Before-and-after change data ::
= Beginning of Section =

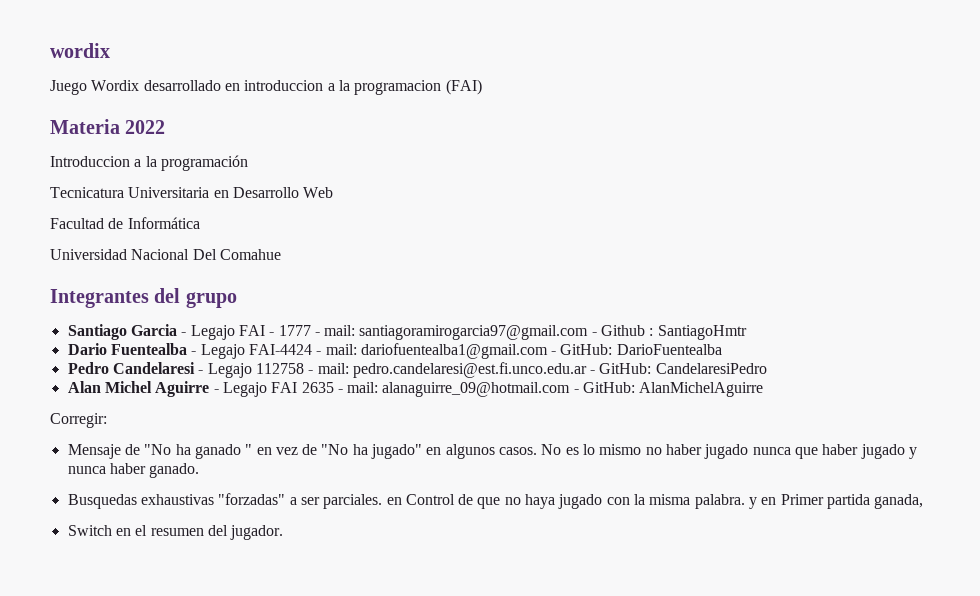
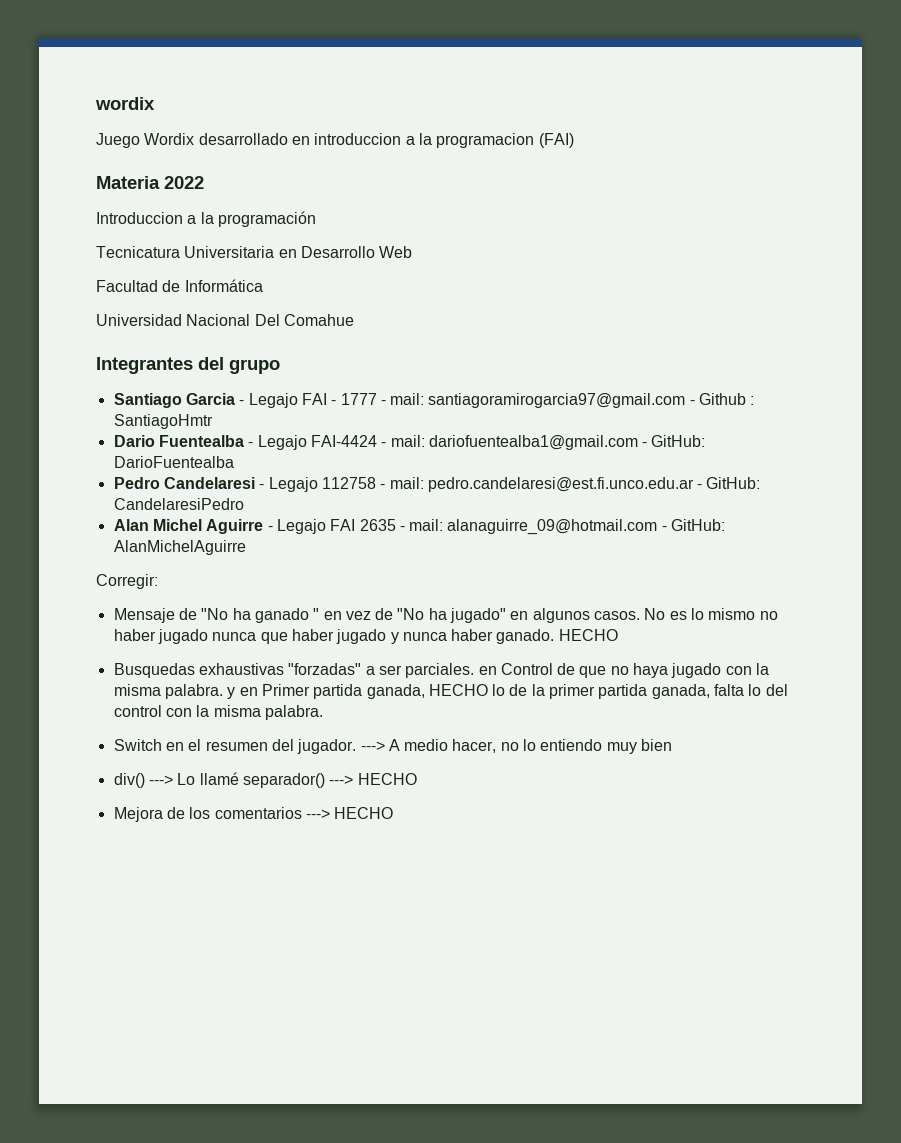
(200, 470) none -> [558,629,618,641] HECHO
(924, 501) none -> [428,684,788,699] [113,705,323,720] HECHO lo de la primer partida ganada, falta lo del control con la misma palabra.
(284, 532) none -> [360,739,673,754] [113,772,417,788] [113,807,394,822] ---> A medio hacer, no lo entiendo muy bien // div() ---> Lo llamé separador() ---> HECHO // Mejora de los comentarios ---> HECHO

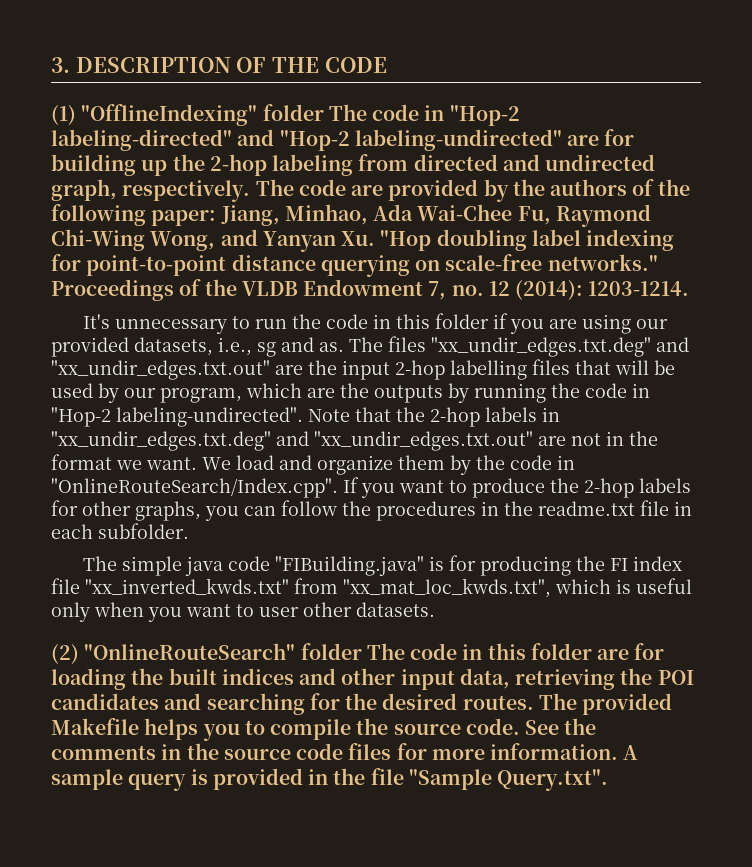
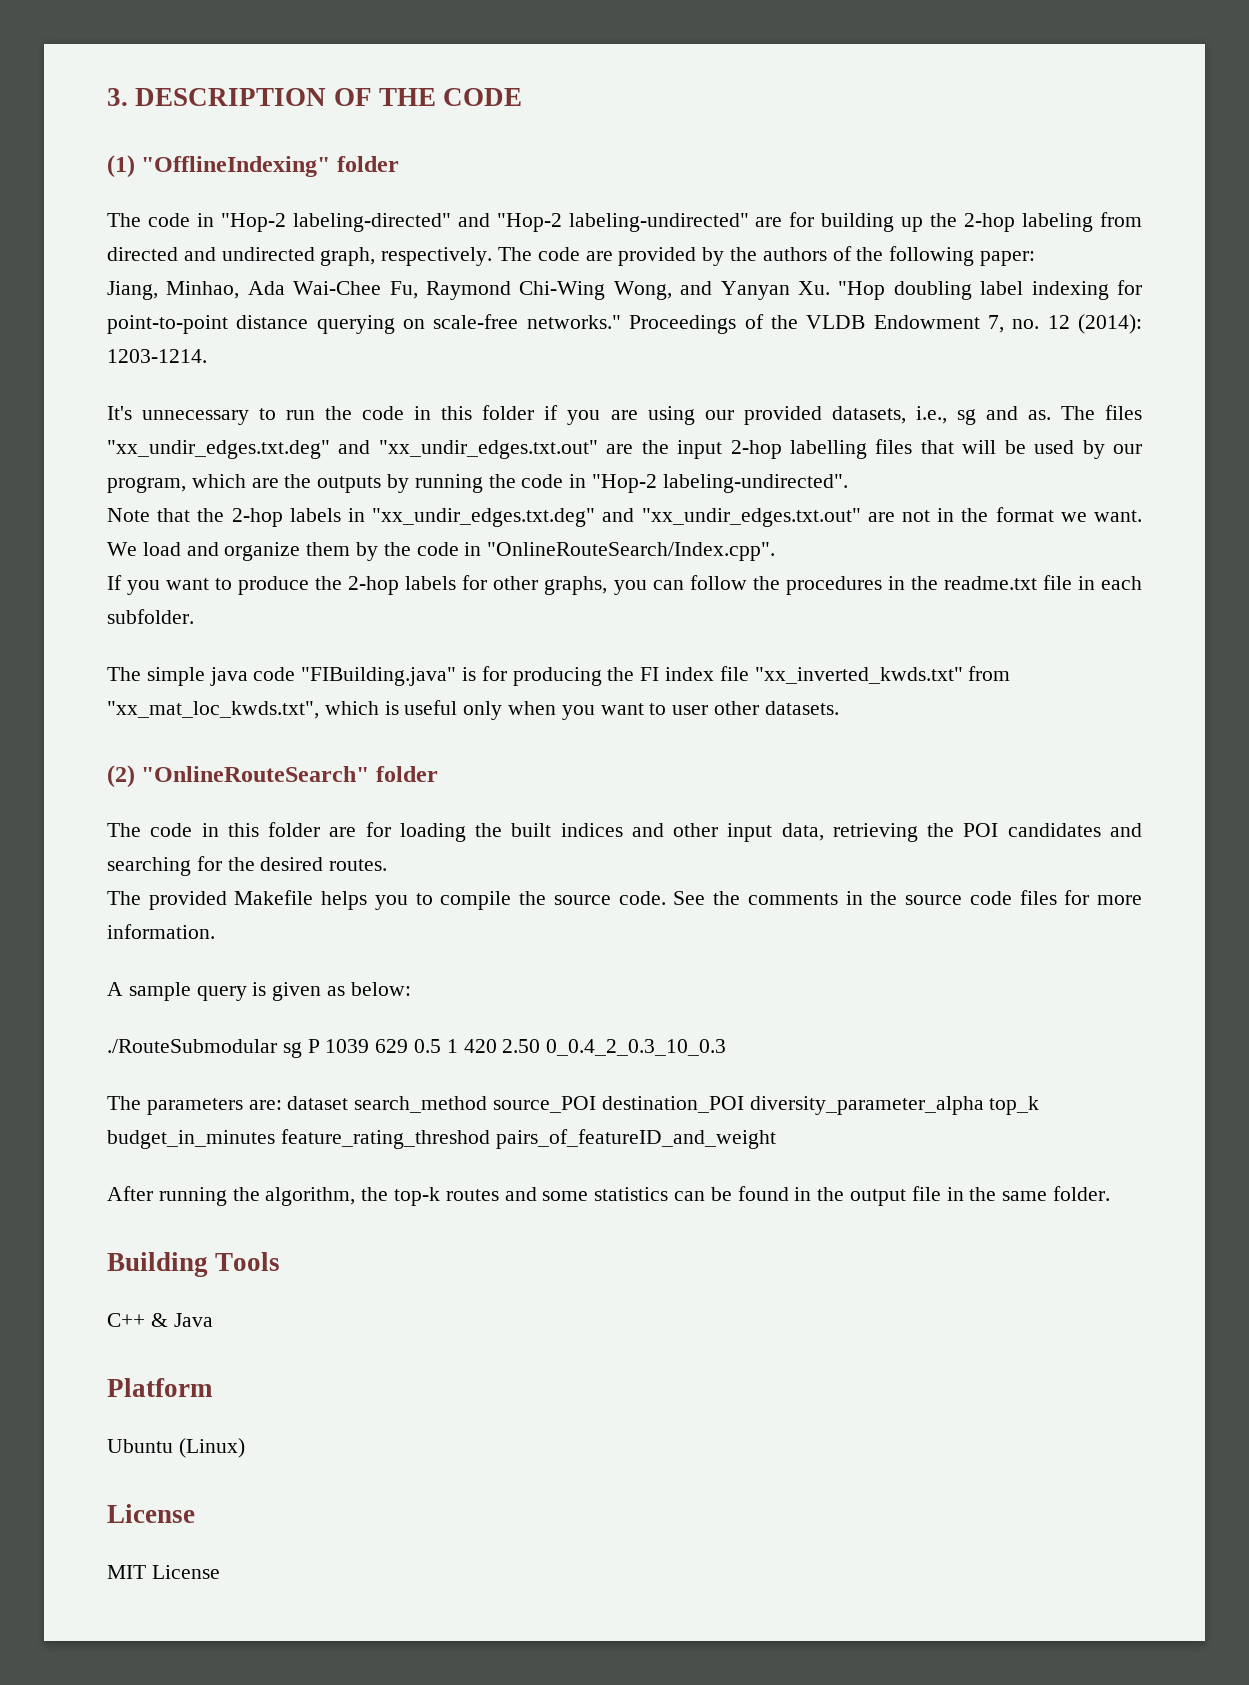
(324, 112) none -> (399, 164) //
(217, 218) none -> (1036, 258) //
(303, 417) none -> (848, 483) //
(338, 488) none -> (776, 551) //
(362, 651) none -> (438, 774) //
(534, 702) none -> (388, 865) //
(619, 751) none -> (215, 931) //
[212,768,609,791] provided in the file "Sample Query.txt". -> [272,982,411,1001] [107,1039,727,1058] [107,1096,1040,1115] [107,1129,776,1149] [107,1186,1111,1206] [107,1252,281,1277] [107,1313,213,1327] [107,1378,213,1397] [107,1438,245,1458] [107,1504,195,1523] [107,1565,220,1579] given as below: // ./RouteSubmodular sg P 1039 629 0.5 1 420 2.50 0_0.4_2_0.3_10_0.3 // The parameters are: dataset search_method source_POI destination_POI diversity_parameter_alpha top_k budget_in_minutes feature_rating_threshod pairs_of_featureID_and_weight // After running the algorithm, the top-k routes and some statistics can be found in the output file in the same folder. // Building Tools // C++ & Java // Platform // Ubuntu (Linux) // License // MIT License

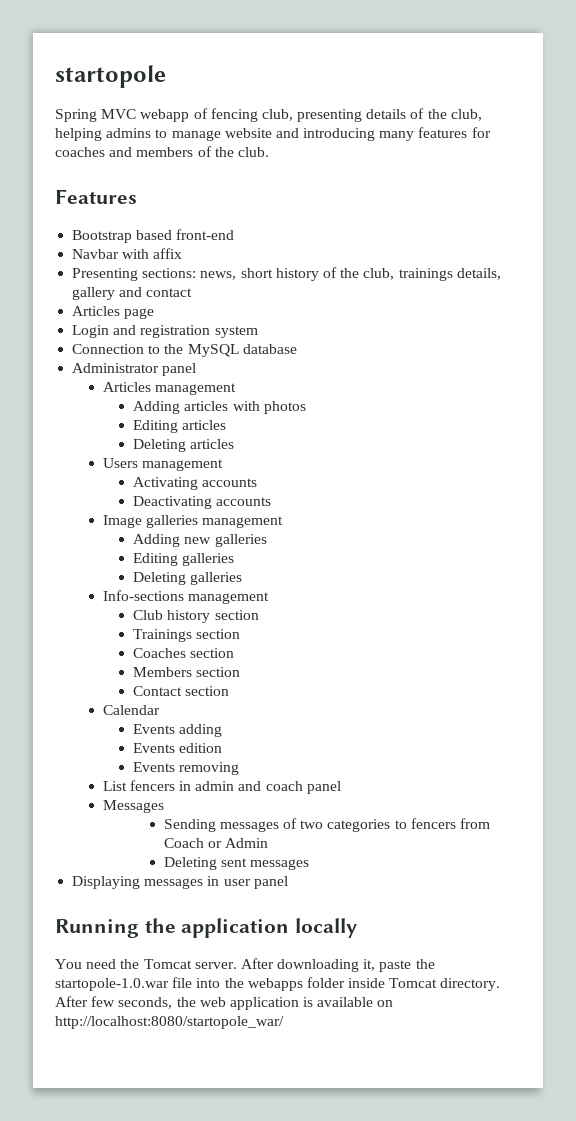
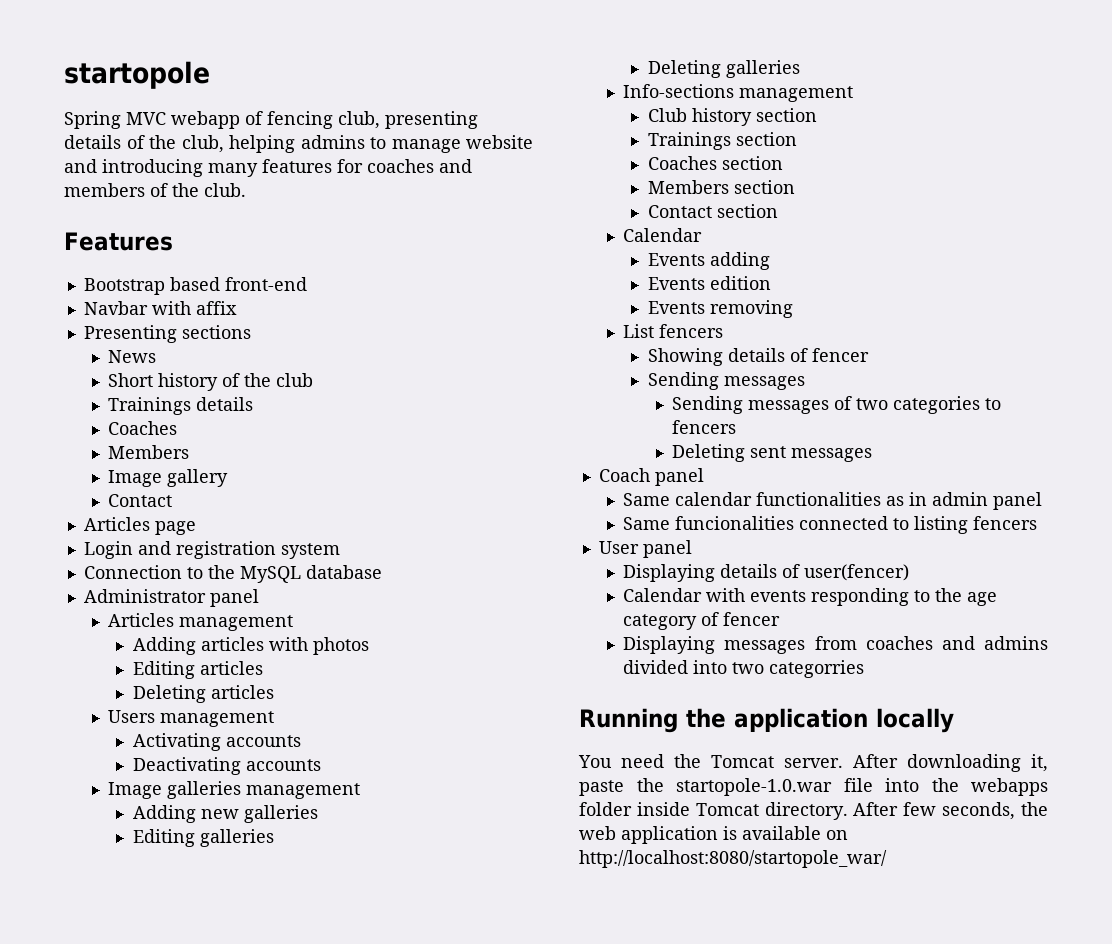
[142,267,501,281] sections: news, short history of the club, trainings details, -> [181,325,251,339] [108,350,157,363] [108,373,314,391] [108,397,254,415] [108,421,178,435] [108,445,190,459] [108,470,163,487] sections // News // Short history of the club // Trainings details // Coaches // Members // Image
[119,287,193,297] and contact -> [108,494,173,507] // Contact
[178,781,341,794] [102,800,164,813] in admin and coach panel // Messages -> [647,348,869,366] [647,372,805,390] // Showing details of fencer // Sending messages
[459,818,490,829] [163,838,269,848] from Coach or Admin -> (737, 427) none
[72,876,288,889] Displaying messages in user panel -> [598,468,704,486] [623,492,1043,510] [623,516,1038,534] [598,540,692,558] [623,564,910,582] [623,588,998,606] [623,612,781,630] [623,636,1048,654] [623,660,865,678] Coach panel // Same calendar functionalities as in admin panel // Same funcionalities connected to listing fencers // User panel // Displaying details of user(fencer) // Calendar with events responding to the age category of fencer // Displaying messages from coaches and admins divided into two categorries

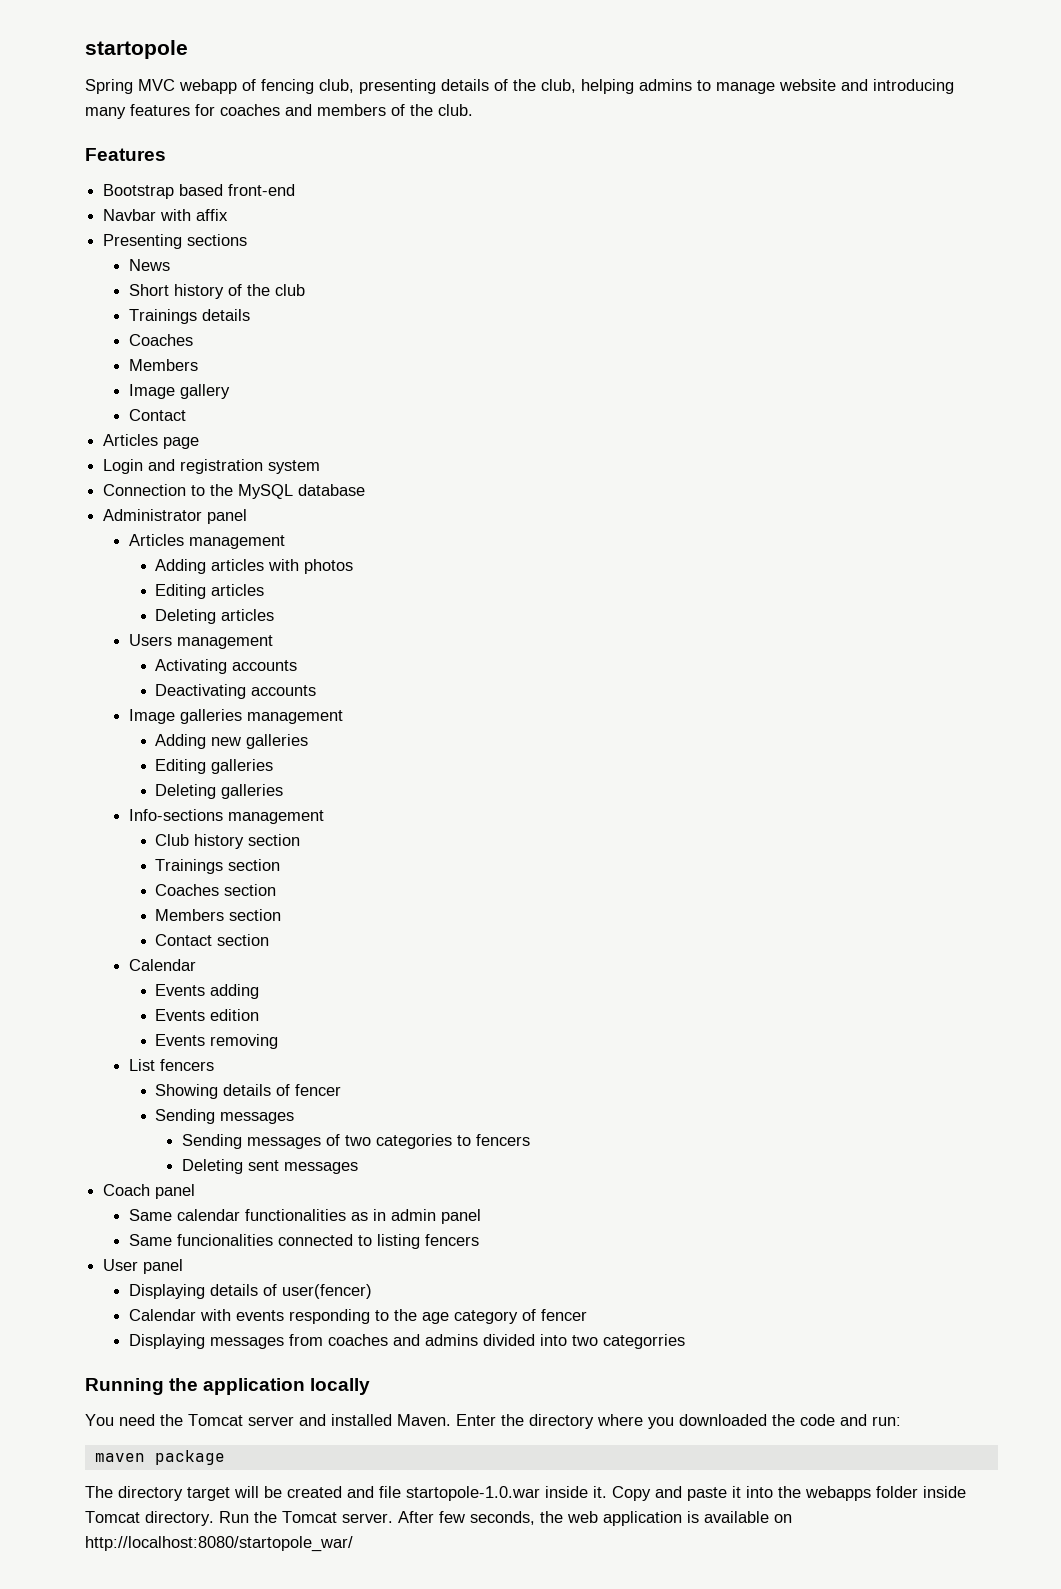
[784,754,1048,772] [579,778,873,796] server. After downloading it, paste the startopole-1.0.war file -> [248,1414,901,1429] [94,1450,225,1465] [85,1486,741,1501] server and installed Maven. Enter the directory where you downloaded the code and run: // maven package // The directory target will be created and file startopole-1.0.war inside it. Copy and paste it
(848, 811) none -> [219,1511,393,1523] Run the Tomcat server.

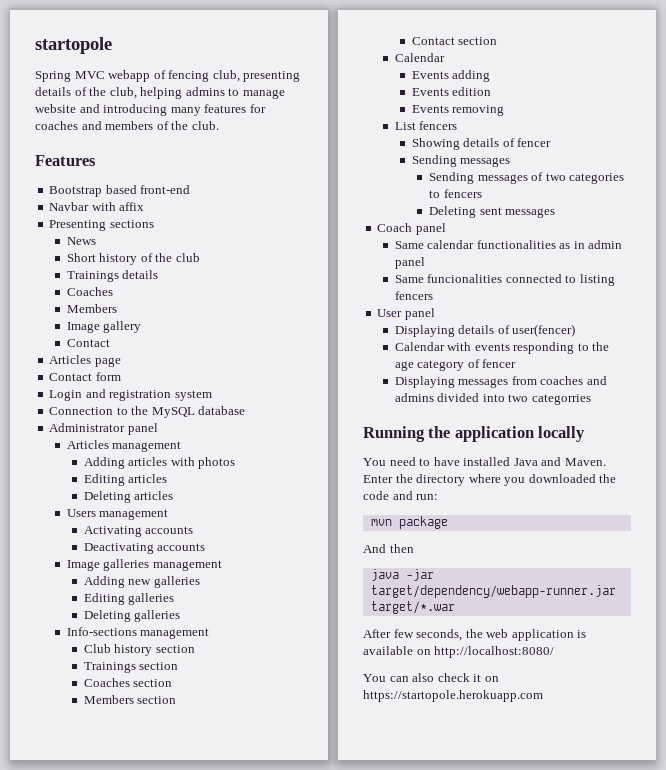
(200, 443) none -> [49,372,121,381] // Contact form
[160,1414,392,1426] the Tomcat server and installed -> [419,457,562,466] to have installed Java and
[94,1453,145,1462] maven -> [370,519,392,526] mvn
[85,1486,966,1501] [85,1511,393,1526] The directory target will be created and file startopole-1.0.war inside it. Copy and paste it into the webapps folder inside Tomcat directory. Run the Tomcat server. -> [363,544,414,553] [370,569,434,581] [370,585,616,598] [370,601,455,614] And then // java -jar target/dependency/webapp-runner.jar target/*.war //
[85,1536,353,1552] http://localhost:8080/startopole_war/ -> [434,646,555,658] [363,673,499,682] [363,690,543,702] http://localhost:8080/ // You can also check it on https://startopole.herokuapp.com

= End of Section =

Retype the lines above exactly, no pictures.

SOLUTION TO THIS TASK ::
(200, 470) none -> [558,629,618,641] HECHO
(924, 501) none -> [428,684,788,699] [113,705,323,720] HECHO lo de la primer partida ganada, falta lo del control con la misma palabra.
(284, 532) none -> [360,739,673,754] [113,772,417,788] [113,807,394,822] ---> A medio hacer, no lo entiendo muy bien // div() ---> Lo llamé separador() ---> HECHO // Mejora de los comentarios ---> HECHO

(324, 112) none -> (399, 164) //
(217, 218) none -> (1036, 258) //
(303, 417) none -> (848, 483) //
(338, 488) none -> (776, 551) //
(362, 651) none -> (438, 774) //
(534, 702) none -> (388, 865) //
(619, 751) none -> (215, 931) //
[212,768,609,791] provided in the file "Sample Query.txt". -> [272,982,411,1001] [107,1039,727,1058] [107,1096,1040,1115] [107,1129,776,1149] [107,1186,1111,1206] [107,1252,281,1277] [107,1313,213,1327] [107,1378,213,1397] [107,1438,245,1458] [107,1504,195,1523] [107,1565,220,1579] given as below: // ./RouteSubmodular sg P 1039 629 0.5 1 420 2.50 0_0.4_2_0.3_10_0.3 // The parameters are: dataset search_method source_POI destination_POI diversity_parameter_alpha top_k budget_in_minutes feature_rating_threshod pairs_of_featureID_and_weight // After running the algorithm, the top-k routes and some statistics can be found in the output file in the same folder. // Building Tools // C++ & Java // Platform // Ubuntu (Linux) // License // MIT License

[142,267,501,281] sections: news, short history of the club, trainings details, -> [181,325,251,339] [108,350,157,363] [108,373,314,391] [108,397,254,415] [108,421,178,435] [108,445,190,459] [108,470,163,487] sections // News // Short history of the club // Trainings details // Coaches // Members // Image
[119,287,193,297] and contact -> [108,494,173,507] // Contact
[178,781,341,794] [102,800,164,813] in admin and coach panel // Messages -> [647,348,869,366] [647,372,805,390] // Showing details of fencer // Sending messages
[459,818,490,829] [163,838,269,848] from Coach or Admin -> (737, 427) none
[72,876,288,889] Displaying messages in user panel -> [598,468,704,486] [623,492,1043,510] [623,516,1038,534] [598,540,692,558] [623,564,910,582] [623,588,998,606] [623,612,781,630] [623,636,1048,654] [623,660,865,678] Coach panel // Same calendar functionalities as in admin panel // Same funcionalities connected to listing fencers // User panel // Displaying details of user(fencer) // Calendar with events responding to the age category of fencer // Displaying messages from coaches and admins divided into two categorries

[784,754,1048,772] [579,778,873,796] server. After downloading it, paste the startopole-1.0.war file -> [248,1414,901,1429] [94,1450,225,1465] [85,1486,741,1501] server and installed Maven. Enter the directory where you downloaded the code and run: // maven package // The directory target will be created and file startopole-1.0.war inside it. Copy and paste it
(848, 811) none -> [219,1511,393,1523] Run the Tomcat server.

(200, 443) none -> [49,372,121,381] // Contact form
[160,1414,392,1426] the Tomcat server and installed -> [419,457,562,466] to have installed Java and
[94,1453,145,1462] maven -> [370,519,392,526] mvn
[85,1486,966,1501] [85,1511,393,1526] The directory target will be created and file startopole-1.0.war inside it. Copy and paste it into the webapps folder inside Tomcat directory. Run the Tomcat server. -> [363,544,414,553] [370,569,434,581] [370,585,616,598] [370,601,455,614] And then // java -jar target/dependency/webapp-runner.jar target/*.war //
[85,1536,353,1552] http://localhost:8080/startopole_war/ -> [434,646,555,658] [363,673,499,682] [363,690,543,702] http://localhost:8080/ // You can also check it on https://startopole.herokuapp.com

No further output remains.